Keywords: Ewe; Fatty acids; Nutrition; Blood parameters; Reproductive performance

Introduction

Flushing diets are commonly used in ewes with the lower body condition score to boost folliculogenesis, ovulation and increase the lambing rate [22]. It contain high energy density and fed at least two weeks before ram introduction during the breeding season. Increased level of dietary energy was shown to affect the ovarian function and follicular size [36]. Feeding energy-rich additives such as fat supplements modulates the recrudescence of hypothalamic and pituitary function and regulates the ovarian activity in females [27]. In addition, higher dietary fat ingestion have a direct impact on ovarian structures, which may lead to an increase in the size and number of the ovarian follicles [30]. The addition of fatty acids source into the diet could affect the concentrations of blood hormones [15]. The supplementation of polyunsaturated fatty acids to flushing diets had a significant impact on ewe reproductive performance through an increase in plasma concentrations of cholesterol and progesterone [1]. For instance, supplementing flushing diets with Calcium Salts of Fatty Acids (CSFA) in Afshari ewes increased plasma glucose and Blood Urea Nitrogen (BUN), and estradiol-17 β, which causes improvement of fertility, lambing rate, and the lambs’ birth weight. Several studies have also shown that Polyunsaturated Fatty Acids (PUFAs) of the omega-3 and omega-6 family, such as ALA and LA, which are usually found in feedstuffs derived from linseed and soybean, respectively, play an essential role in animal reproductive performance [31]. Despite the presence of evidence for the beneficial effects of PUFAs on folliculogenesis and reproductive performance in different animal species, the evidence for their impact on ovarian activity in sheep during breeding season are sparse. This study aimed to evaluate the effects of flushing diets enriched with three ratios of omega-6 (linoleic acid) / omega-3 (linolenic acid) fatty acids on reproductive performance, blood metabolites and hormones in Zel ewes during breeding season period.

Materials and Methods

Animals, Nutrition Program, and Experimental Design

A total of 280 ewes (44 ± 3 kg and two years old) were assigned to four experimental groups (n=70 per group), and received one of four diets, including the control diet (supplemented by beef tallow, Group1), LA to ALA ratio of 1:1 (Group 2), LA to ALA ratio of 5:1 (Group 3), and LA to ALA ratio of 10:1 (Group 4). The supplementation of different PUFA sources in the experimental diets was continued for 65 days (day 0= initiation of the feeding, Figure 1).

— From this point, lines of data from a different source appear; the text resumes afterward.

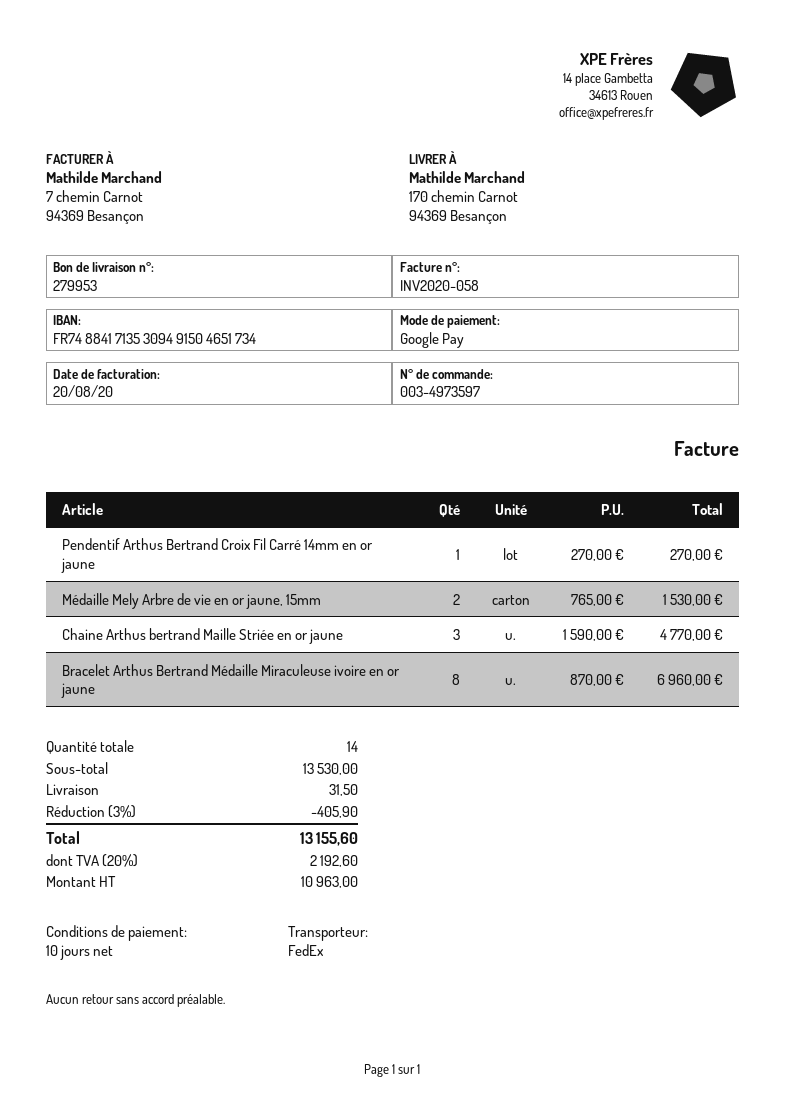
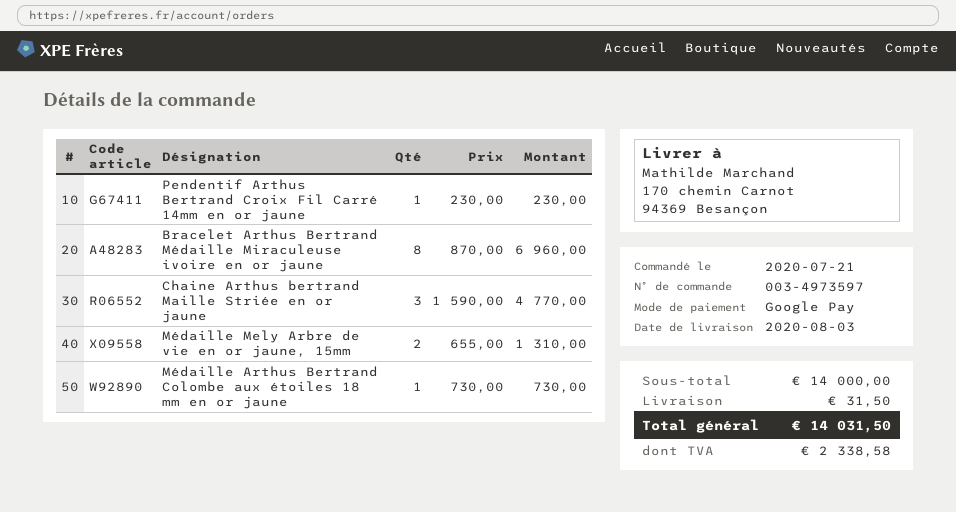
Pendentif Arthus Bertrand Croix Fil Carré 14mm en or jaune: 1 x 270.00 = 270.00 -> 1 x 230.00 = 230.00
Médaille Mely Arbre de vie en or jaune, 15mm: 2 x 765.00 = 1530.00 -> 2 x 655.00 = 1310.00
Médaille Arthus Bertrand Colombe aux étoiles 18 mm en or jaune: none -> 1 x 730.00 = 730.00
subtotal: 13530.00 -> 14000.00
discount: 3% = 405.90 -> none
tax: 2192.60 -> 2338.58
total: 13155.60 -> 14031.50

Figure 1: Experimental design. The ewes were assigned to four groups (n = 70 per group) and within a group received one of four diets include: 1) control (supplemented by tallow for fat source), 2) ratios 1 to 1 of LA to ALA, 3) ratios 5 to 1 of LA to ALA acids and 4) ratios 10 to 1 of LA to ALA acid.


    


    

    


    


    Figure 1: Experimental design. The ewes were assigned to four groups (n = 70 per group) and within a group received one of four diets include: 1) control (supplemented by tallow for fat source), 2) ratios 1 to 1 of LA to ALA, 3) ratios 5 to 1 of LA to ALA acids and 4) ratios 10 to 1 of LA to ALA acid.

To increase the accuracy in the contribution of each LA and ALA fatty acids in ewes' diet, the profile of fatty acid in the diet was determined (Table 1). Formulation of the experimental diets are provided in Table 2. These isoenergetic and isonitrogenous experimental diets contained approximately 30-gram fatty acids compared to the level of the saturated fat present in beef tallow for the control group. The amounts of fatty acid profiles of extruded soybean and extruded linseed diets were obtained from our previous study [26]. Based on former study results, a total fatty acid in extruded soybean and linseed were 18.88 and 36.7 percent, based on dry matter, respectively. These values were calculated according to the amounts (g) of fatty acid sources added to the experimental diets. Soybean extruded supplemented in experimental diets (except the control group) was 70, 145, and 155g for ratios 1:1, 1:5, and 1:10, respectively. On the other hand, 46, 8, and 0g extruded linseed were added to experimental diets, respectively. The flushing diets were formulated using SRNS software version 1.9.5566.0 and based on the requirements of a 35±1.2 kg ewe, with a body condition score of 2.5±0.25. The amount of dry matter for each ewe was 1450 g/day. The schematic protocol for the experimental diets and the length of the feeding period of the experimental groups is shown in Figure 1. Healthy two-years-old Zel rams were used for mating in this study. One ram was used per 15 ewes. The rams spent a period of three estrus cycles of the ewes (51 days) in the herd. All rams were fed with different diets from ewes.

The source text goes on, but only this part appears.